[Front-end code edit data]
▼
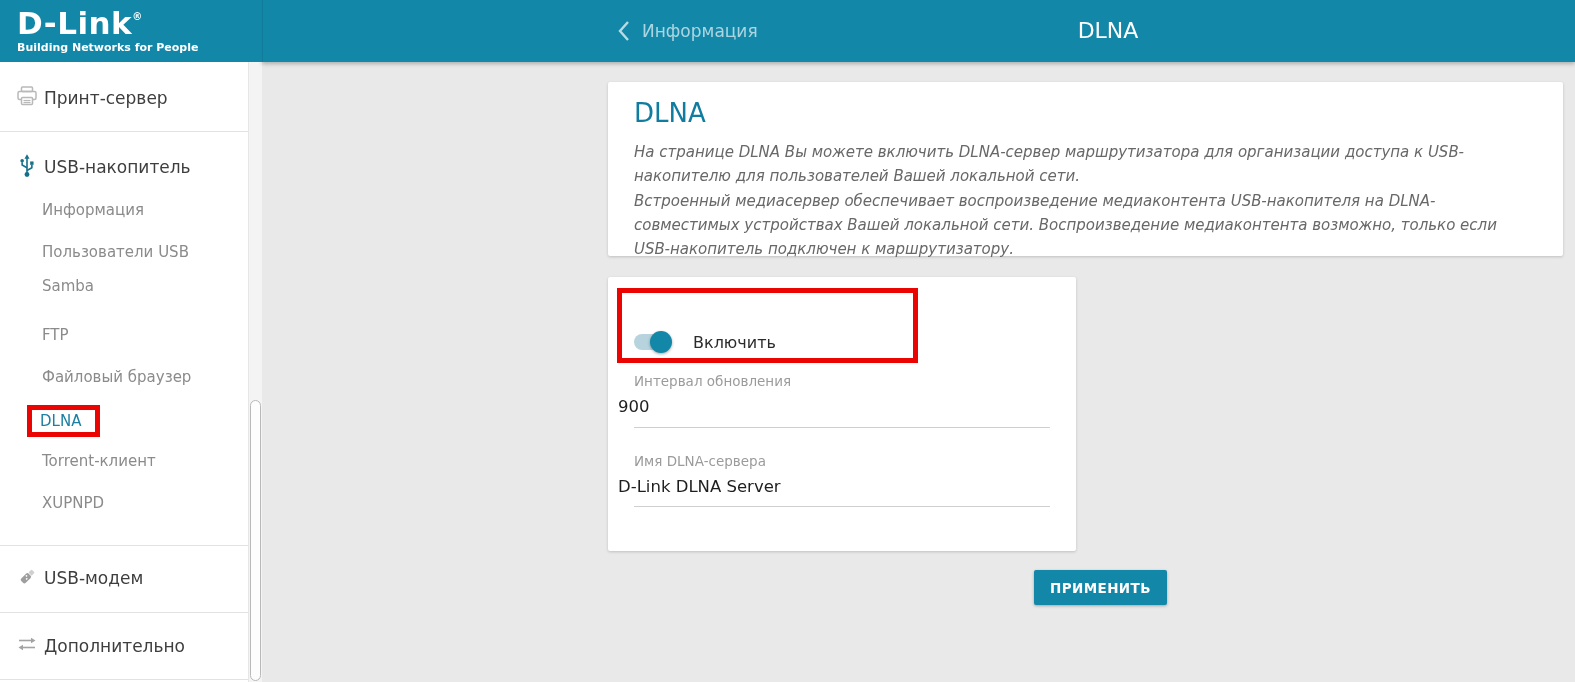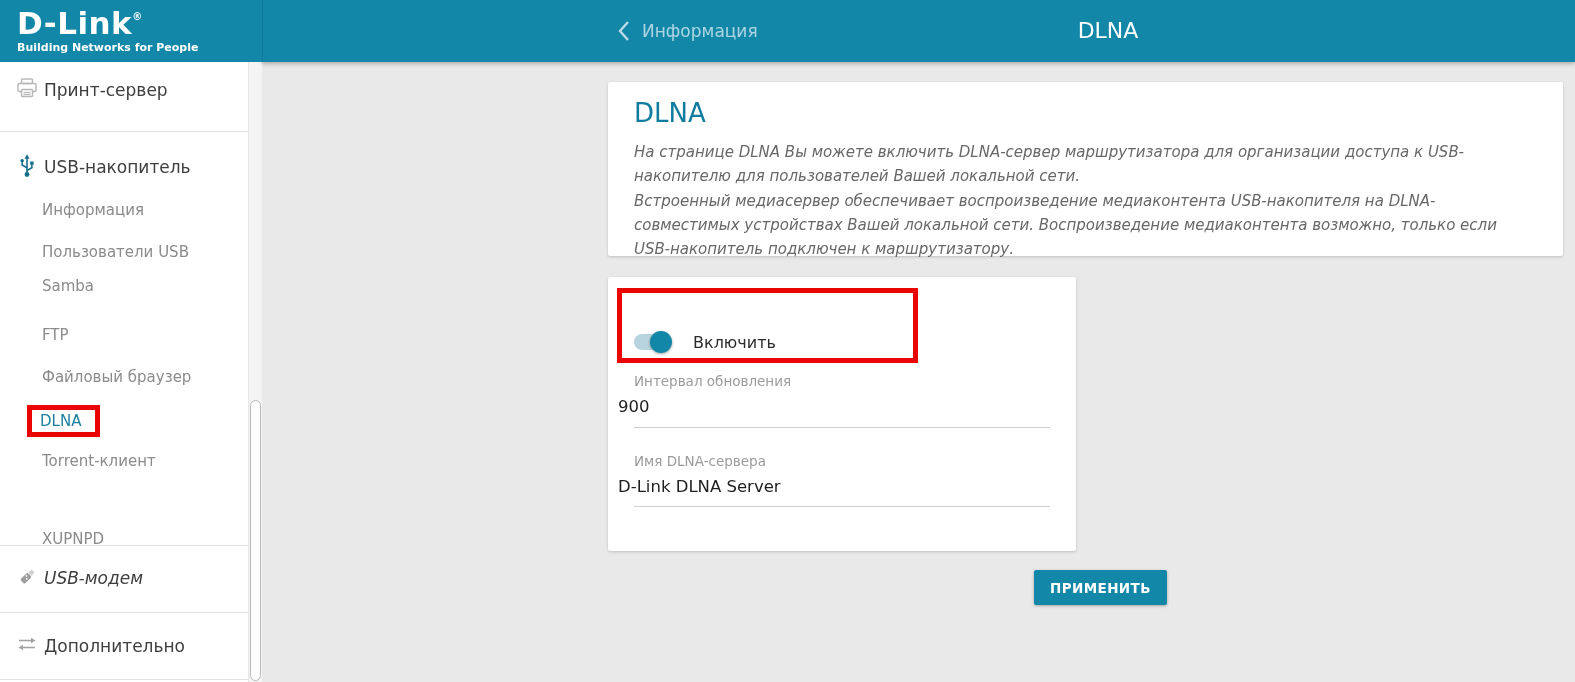--- a/index.html
+++ b/index.html
@@ -92,21 +92,21 @@
       <svg width="13" height="22" viewBox="0 0 13 22">
         <polyline points="11,2 3,11 11,20" fill="none" stroke="rgba(255,255,255,0.7)" stroke-width="2.4"></polyline>
       </svg>
       <span>Информация</span>
     </div>
     <div class="topbar-title">DLNA</div>
   </div>
 
   <div class="sidebar">
 
-    <div class="side-item side-header" style="top:16px;padding-left:30px;">
+    <div class="side-item side-header" style="top:24px;padding-left:30px;">
       <span class="ico">
         <svg width="22" height="21" viewBox="0 0 22 21">
           <rect x="5.5" y="1" width="11" height="4.5" rx="1" fill="none" stroke="#b9b9b9" stroke-width="1.5"></rect>
           <rect x="2" y="5.5" width="18" height="8" rx="1.5" fill="none" stroke="#b9b9b9" stroke-width="1.5"></rect>
           <rect x="5.5" y="11.5" width="11" height="7" rx="1" fill="#fff" stroke="#b9b9b9" stroke-width="1.5"></rect>
           <line x1="7.5" y1="14.5" x2="14.5" y2="14.5" stroke="#b9b9b9" stroke-width="1.2"></line>
           <line x1="7.5" y1="16.5" x2="14.5" y2="16.5" stroke="#b9b9b9" stroke-width="1.2"></line>
         </svg>
       </span>
       <span class="lbl">Принт-сервер</span>
@@ -145,27 +145,27 @@
       <span class="lbl">Файловый браузер</span>
     </div>
 
     <div class="dlna-box">
       <span class="lbl">DLNA</span>
     </div>
 
     <div class="side-item side-sub" style="top:387px;">
       <span class="lbl">Torrent-клиент</span>
     </div>
-    <div class="side-item side-sub" style="top:429px;margin-top:36px;">
+    <div class="side-item side-sub" style="top:429px;">
       <span class="lbl">XUPNPD</span>
     </div>
 
     <div class="divider" style="top:483px;"></div>
 
-    <div class="side-item side-header" style="top:504px;font-style:italic;">
+    <div class="side-item side-header" style="top:504px;">
       <span class="ico">
         <svg width="23" height="23" viewBox="0 0 24 24">
           <g transform="rotate(45 12 12)">
             <rect x="8.8" y="9" width="6.6" height="11" rx="2" fill="#9e9e9e"></rect>
             <rect x="9.8" y="3.8" width="4.6" height="4.6" rx="0.8" fill="#cfcfcf"></rect>
             <circle cx="10.8" cy="12.3" r="0.9" fill="#fff"></circle>
             <circle cx="13.2" cy="14.4" r="0.9" fill="#fff"></circle>
           </g>
         </svg>
       </span>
▲
→ **Task prompt**: The answer should consist of every line above in which "span" appears.

→ **Result for this task**:
       <span>Информация</span>
       <span class="ico">
       </span>
       <span class="lbl">Принт-сервер</span>
       <span class="lbl">Файловый браузер</span>
       <span class="lbl">DLNA</span>
       <span class="lbl">Torrent-клиент</span>
       <span class="lbl">XUPNPD</span>
       <span class="ico">
       </span>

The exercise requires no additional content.